Work instructions => Show all lines from the records below in which the string "none" is present.

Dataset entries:
● ● ●
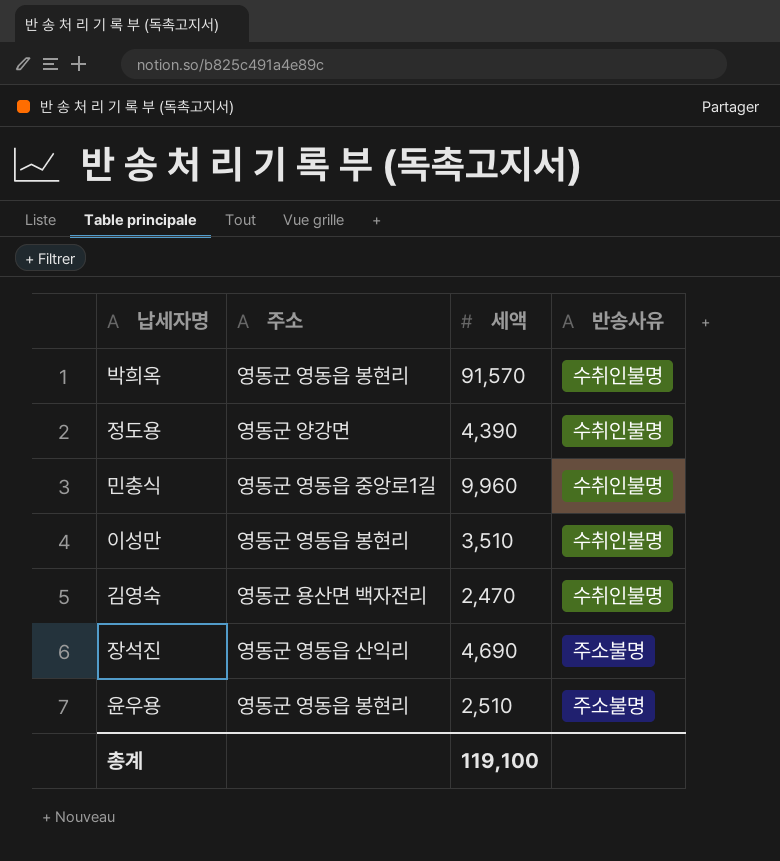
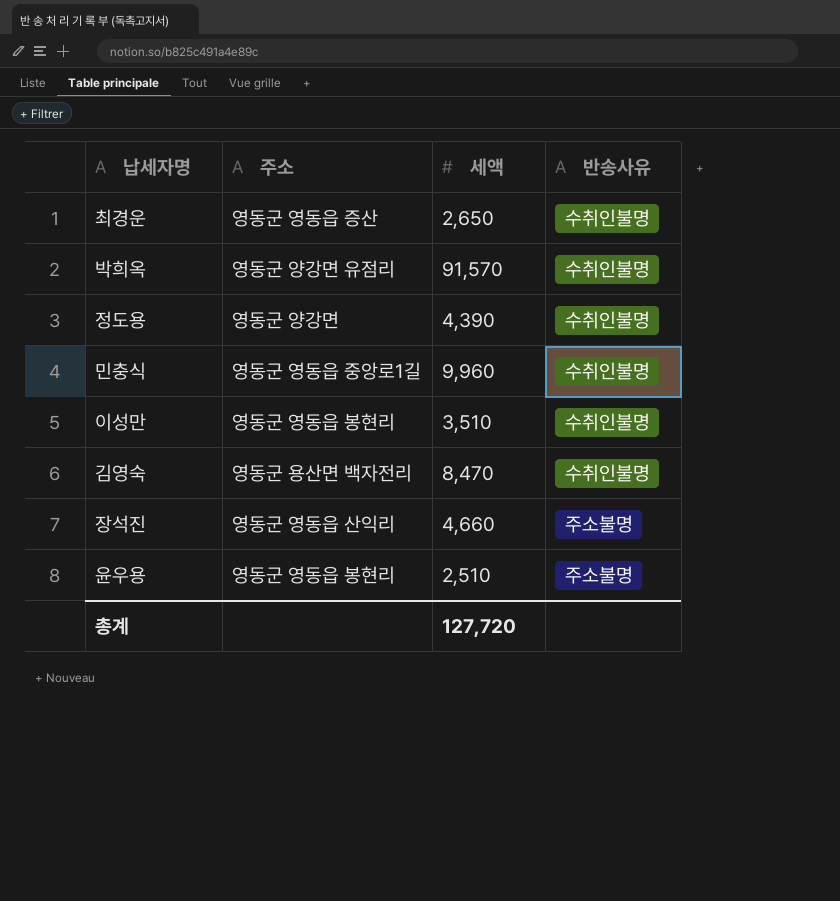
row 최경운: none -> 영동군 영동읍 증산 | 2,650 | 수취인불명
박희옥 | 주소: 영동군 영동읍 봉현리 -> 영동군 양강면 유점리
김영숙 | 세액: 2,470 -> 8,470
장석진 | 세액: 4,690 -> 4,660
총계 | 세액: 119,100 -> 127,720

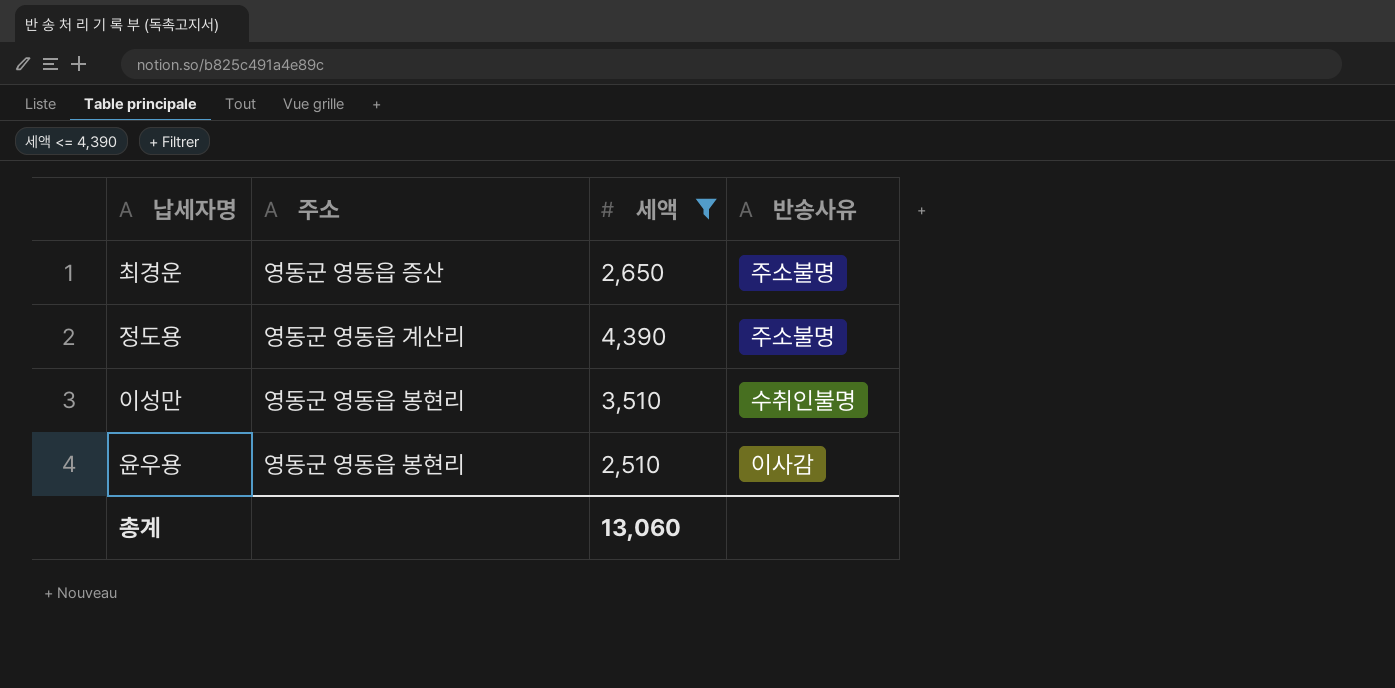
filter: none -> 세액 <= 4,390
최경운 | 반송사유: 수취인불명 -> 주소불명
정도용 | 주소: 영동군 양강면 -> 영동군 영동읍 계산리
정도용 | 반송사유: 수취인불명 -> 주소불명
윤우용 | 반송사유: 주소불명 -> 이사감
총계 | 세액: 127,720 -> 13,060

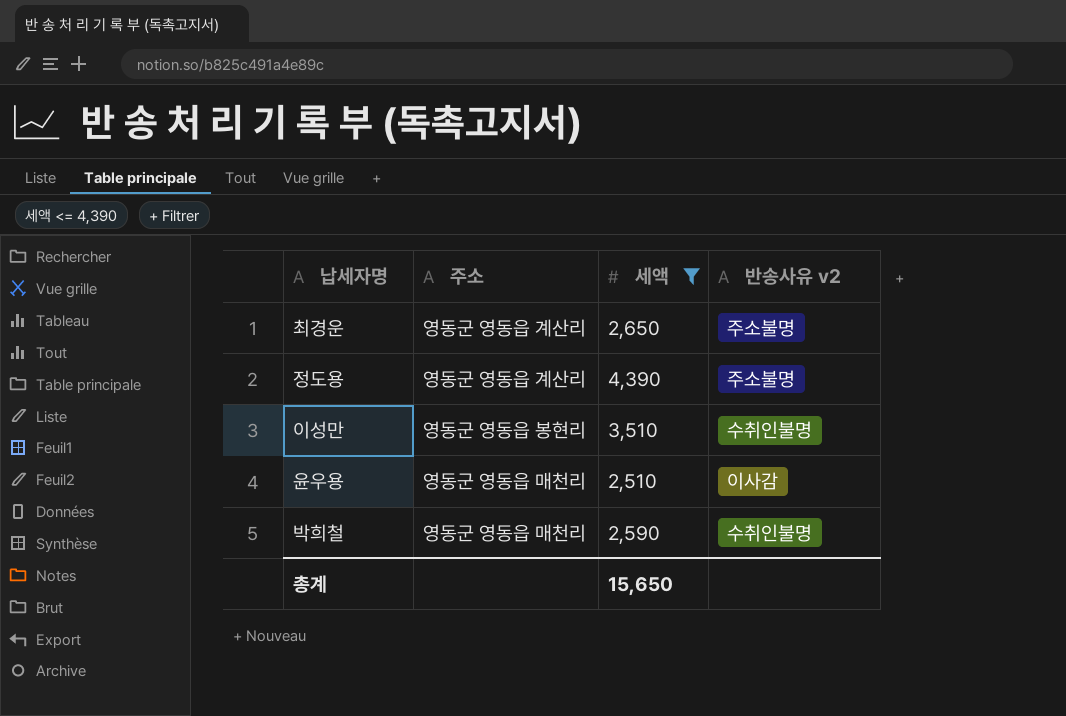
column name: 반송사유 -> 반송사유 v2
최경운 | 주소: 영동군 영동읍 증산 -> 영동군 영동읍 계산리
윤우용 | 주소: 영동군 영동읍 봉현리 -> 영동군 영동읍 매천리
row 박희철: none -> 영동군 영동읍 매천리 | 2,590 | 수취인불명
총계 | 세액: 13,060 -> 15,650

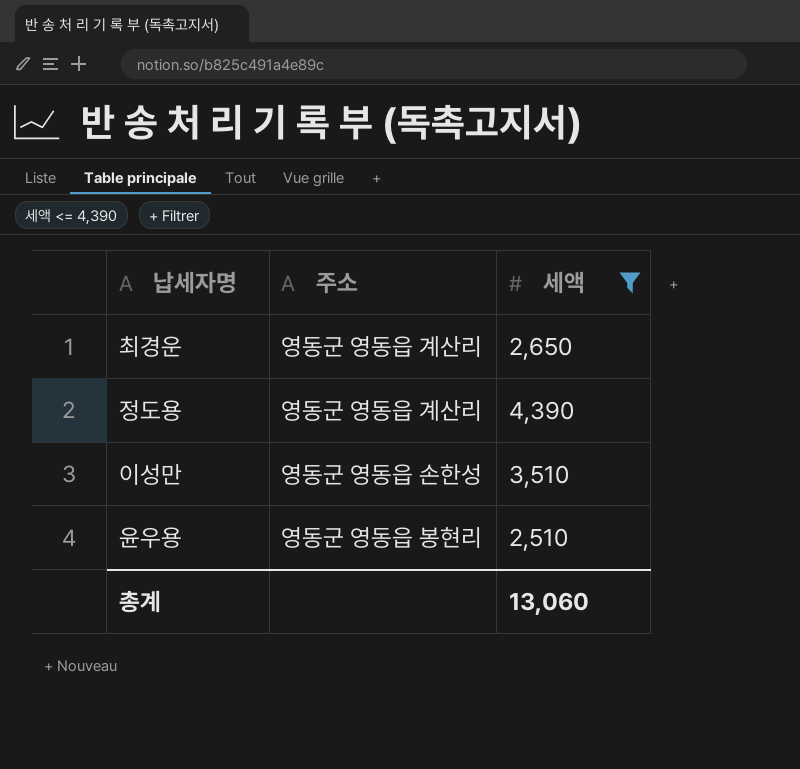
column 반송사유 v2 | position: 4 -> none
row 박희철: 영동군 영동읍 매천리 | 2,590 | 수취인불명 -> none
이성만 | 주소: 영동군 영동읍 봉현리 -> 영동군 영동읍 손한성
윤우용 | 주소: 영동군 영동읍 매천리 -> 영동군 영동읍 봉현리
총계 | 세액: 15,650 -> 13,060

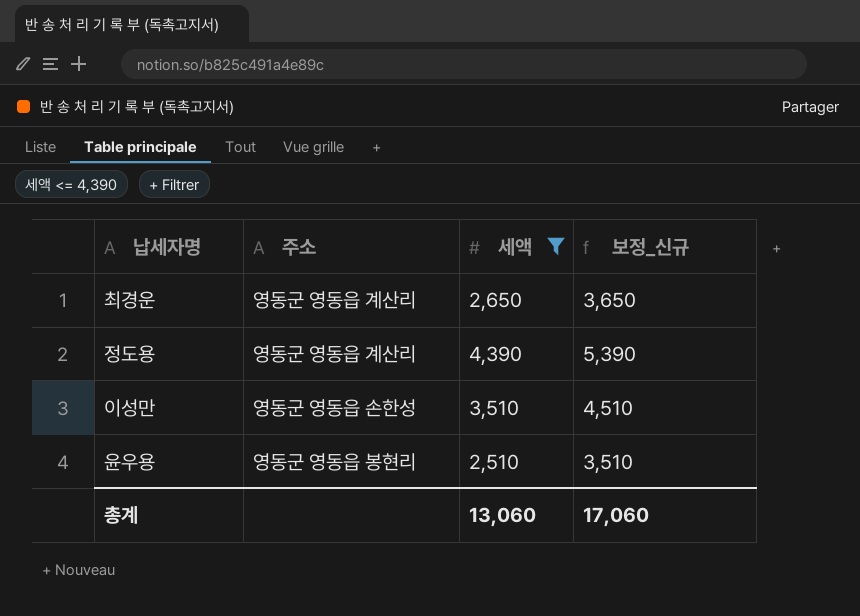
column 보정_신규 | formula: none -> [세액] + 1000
● ● ●
Finished exercise =>
row 최경운: none -> 영동군 영동읍 증산 | 2,650 | 수취인불명
filter: none -> 세액 <= 4,390
row 박희철: none -> 영동군 영동읍 매천리 | 2,590 | 수취인불명
column 반송사유 v2 | position: 4 -> none
row 박희철: 영동군 영동읍 매천리 | 2,590 | 수취인불명 -> none
column 보정_신규 | formula: none -> [세액] + 1000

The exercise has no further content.